In the following, reference is made to FIG. 3 referred to, in dei the abscissa shows the pulses applied to the cell of a plasma display panel, and the ordinate shows the voltage

(Ignition voltage) at which the pulses trigger the gas discharge in the cell. It can be seen that the ignition voltages for the drive circuit of the second type at the same repetition frequency the impulses are considerably lower than in the drive circuit of the first type.

The waveform of the pulse voltage used in the drive circuit of the first type shown in FIG. 4A has a repetition frequency f and an interpulse period Wp. In FIG. 4B, the repetition frequency f is plotted on the abscissa and the ignition voltage VV is plotted on the ordinate. The ignition voltage hardly varies as a function of the repetition frequency, but as a function of the pulse duty factor P of the pulse voltage.

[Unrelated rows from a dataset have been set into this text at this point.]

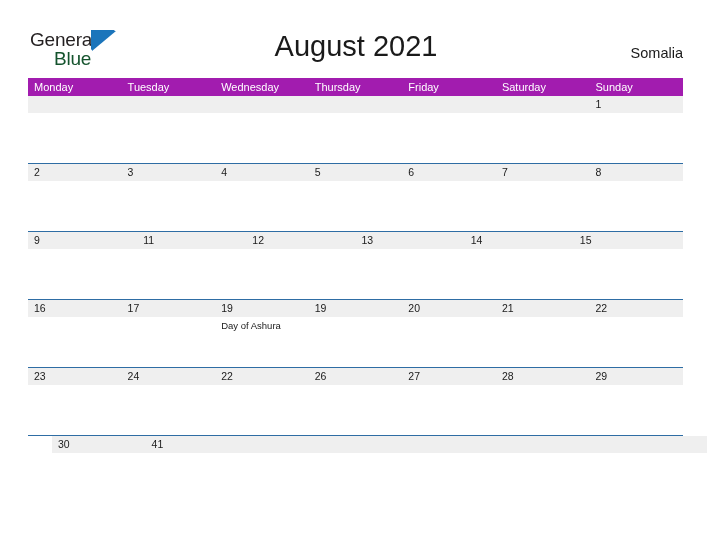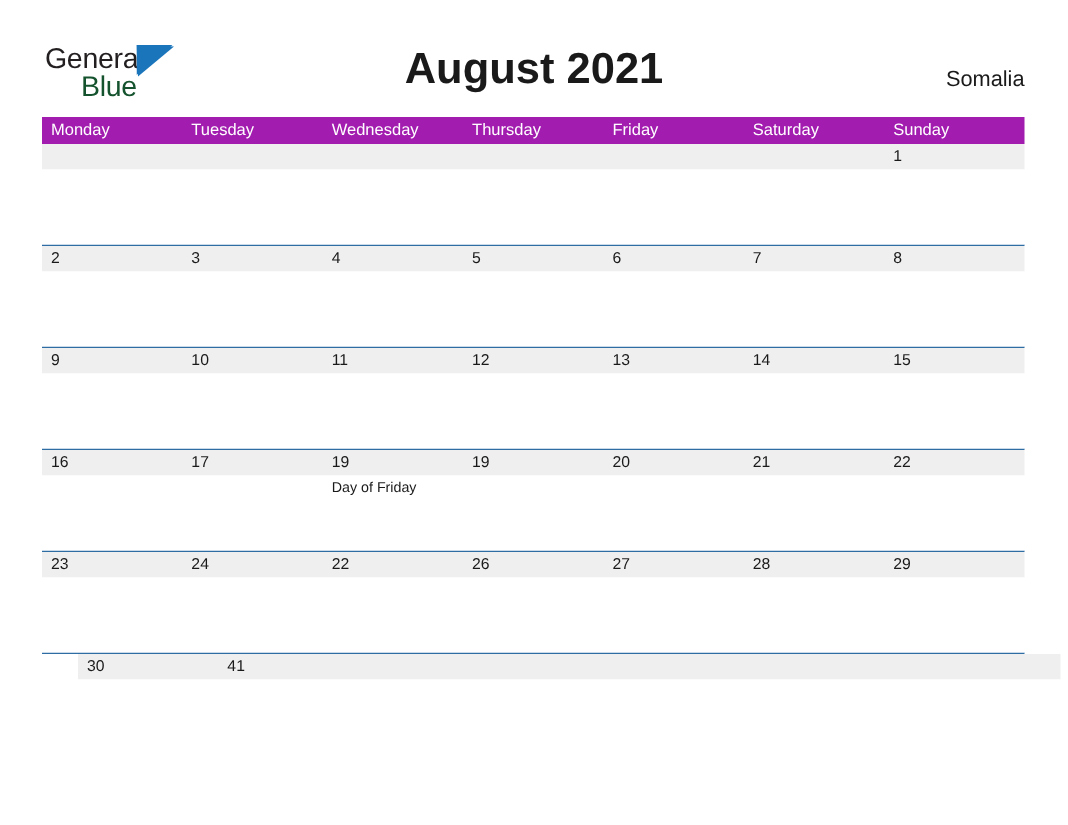"August 2021" .page-title { font-weight: 700 -> 400 }
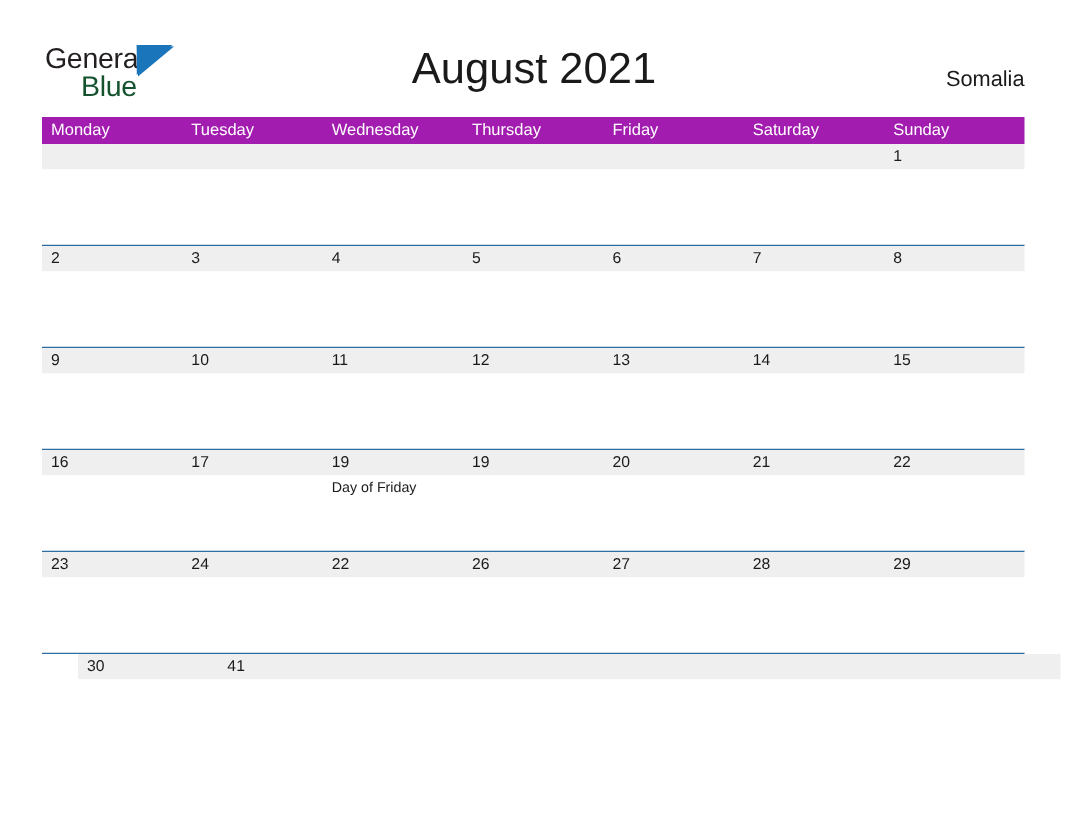"10" div.num-cell { html: <div>10</div> -> none }
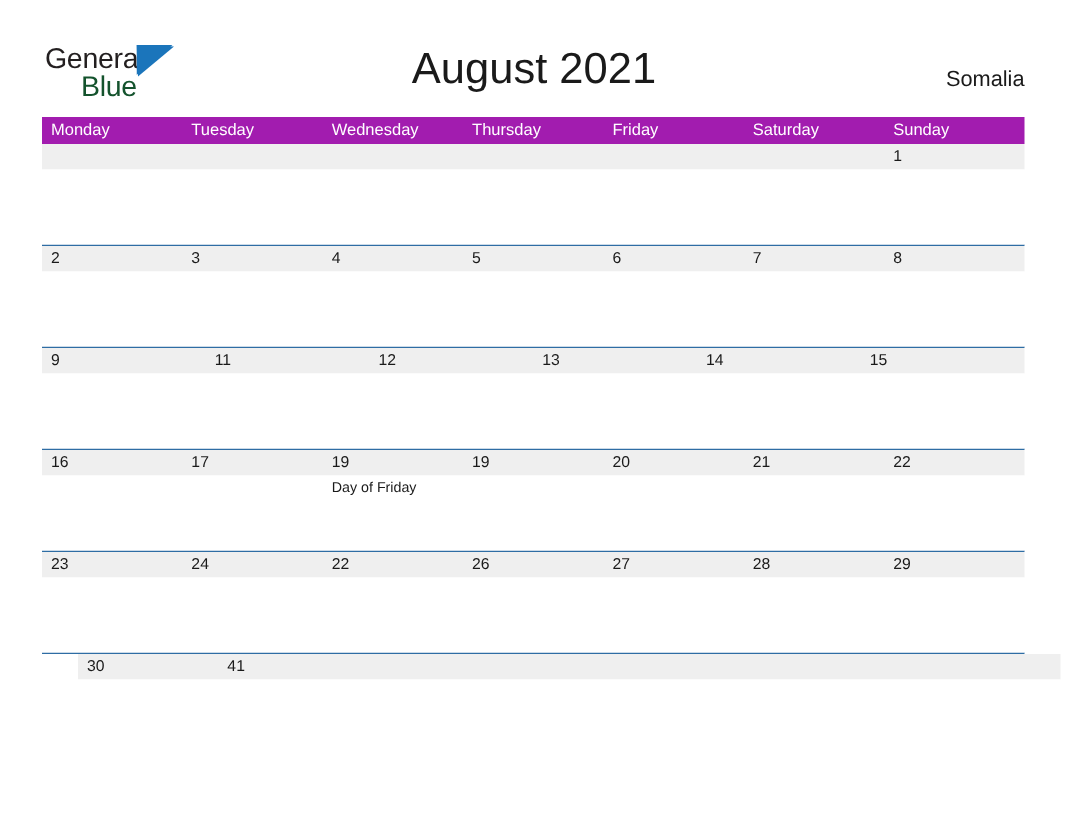"Day of Friday" div { text: Friday -> Ashura }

For a better understanding of the results shown in Fig. 4B, the process of increasing the avalanche in the discharge will now be considered. It can be considered that the electrons and ions generated during the duration Wp of the pulse disappear during the time Wo when the pulses are absent due to diffusion, neutralization and the like. The frequency of the occurrence of avalanches during the segment IVr in which a pulse is present is Wp · v / d, where v, the speed of the ions and d the distance between the cell walls in the direction of the electric field. The number of ions increases during the period according to the pulse width Wp

- 1 S] Wpvjd ■ exp (-

> 1

+ 1

(2)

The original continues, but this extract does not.